Task
Though the records contain pictures, copy none of them; repeat exactly the lines from the one with "2010 Toyota Isis" to the end.

Supplied material
# # # #

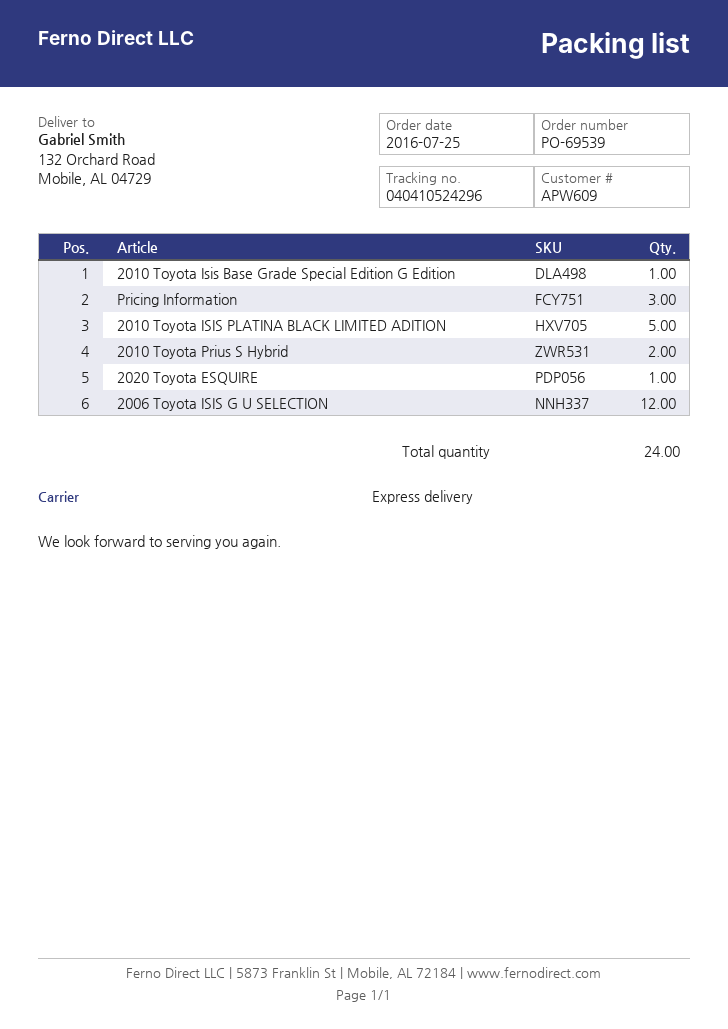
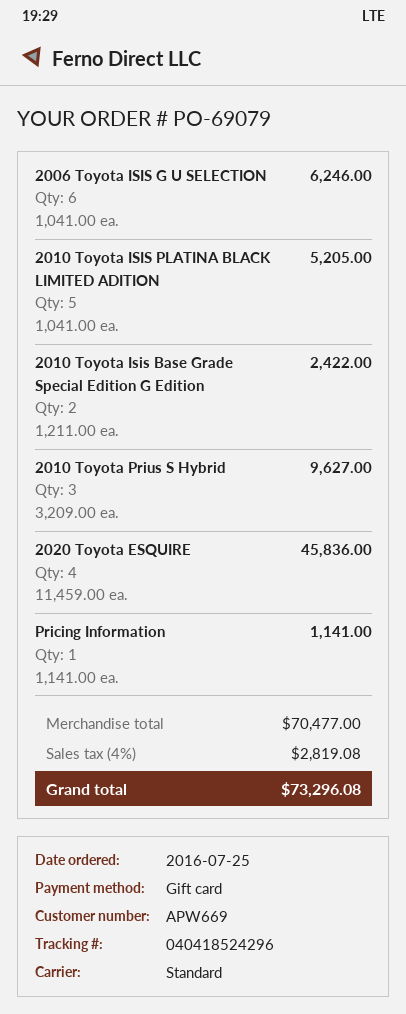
order number: PO-69539 -> PO-69079
customer number: APW609 -> APW669
shipping method: express -> standard
tracking number: 040410524296 -> 040418524296
2010 Toyota Isis Base Grade Special Edition G Edition: 1 -> 2
Pricing Information: 3 -> 1
2010 Toyota Prius S Hybrid: 2 -> 3
2020 Toyota ESQUIRE: 1 -> 4
2006 Toyota ISIS G U SELECTION: 12 -> 6

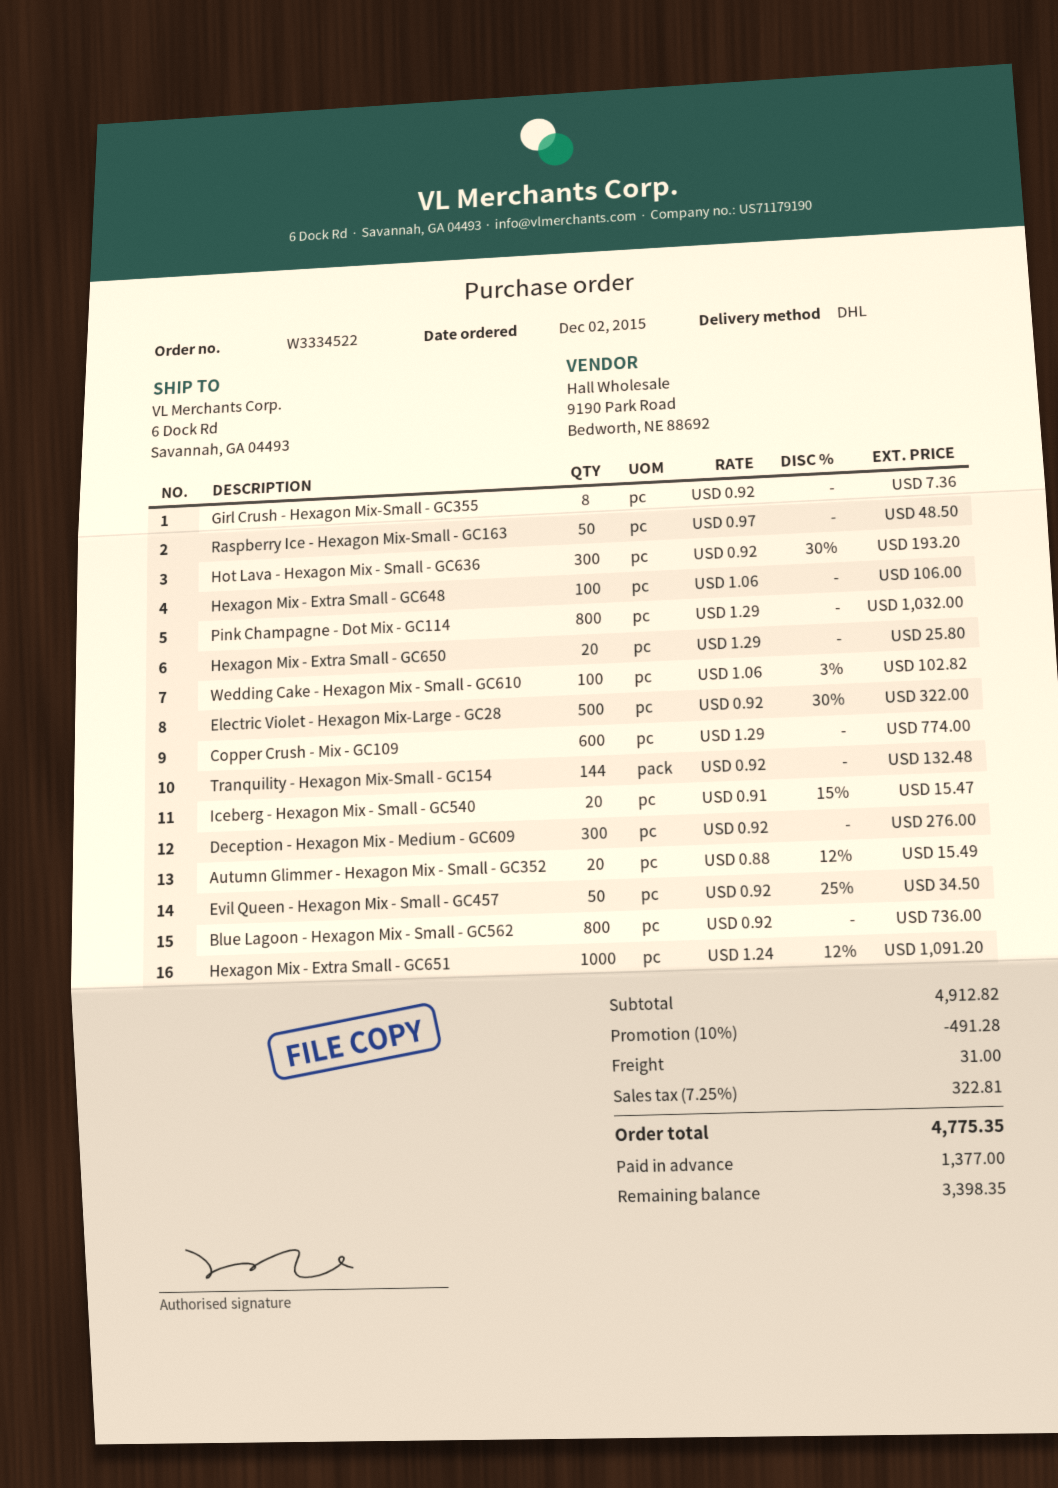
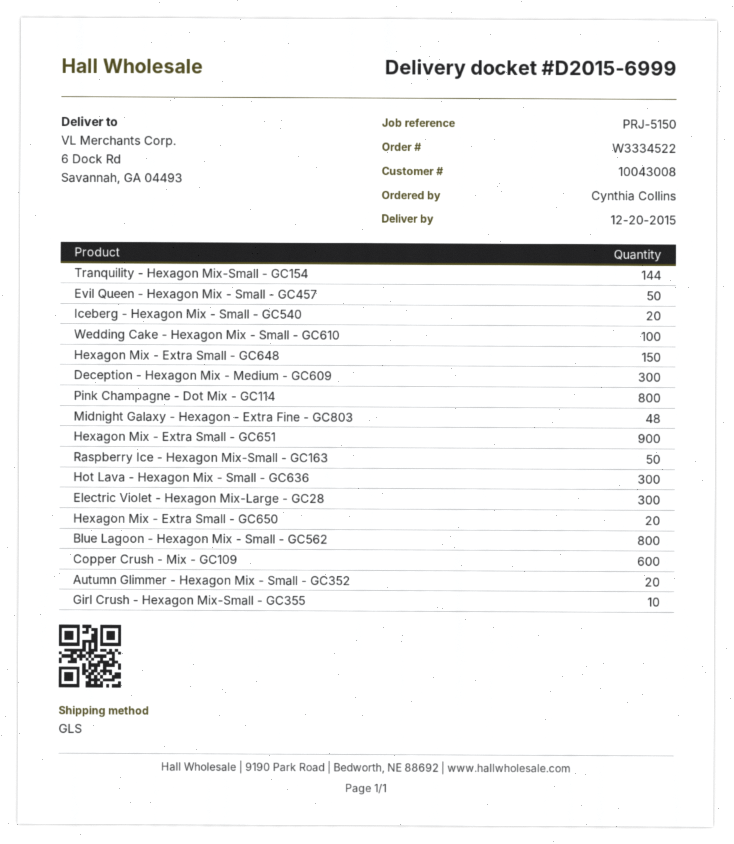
shipping method: DHL -> GLS
Girl Crush - Hexagon Mix-Small - GC355: 8 -> 10
Hexagon Mix - Extra Small - GC648: 100 -> 150
Electric Violet - Hexagon Mix-Large - GC28: 500 -> 300
Hexagon Mix - Extra Small - GC651: 1000 -> 900
Midnight Galaxy - Hexagon - Extra Fine - GC803: none -> 48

# # # #

Exercise answer
2010 Toyota Isis Base Grade Special Edition G Edition: 1 -> 2
Pricing Information: 3 -> 1
2010 Toyota Prius S Hybrid: 2 -> 3
2020 Toyota ESQUIRE: 1 -> 4
2006 Toyota ISIS G U SELECTION: 12 -> 6

shipping method: DHL -> GLS
Girl Crush - Hexagon Mix-Small - GC355: 8 -> 10
Hexagon Mix - Extra Small - GC648: 100 -> 150
Electric Violet - Hexagon Mix-Large - GC28: 500 -> 300
Hexagon Mix - Extra Small - GC651: 1000 -> 900
Midnight Galaxy - Hexagon - Extra Fine - GC803: none -> 48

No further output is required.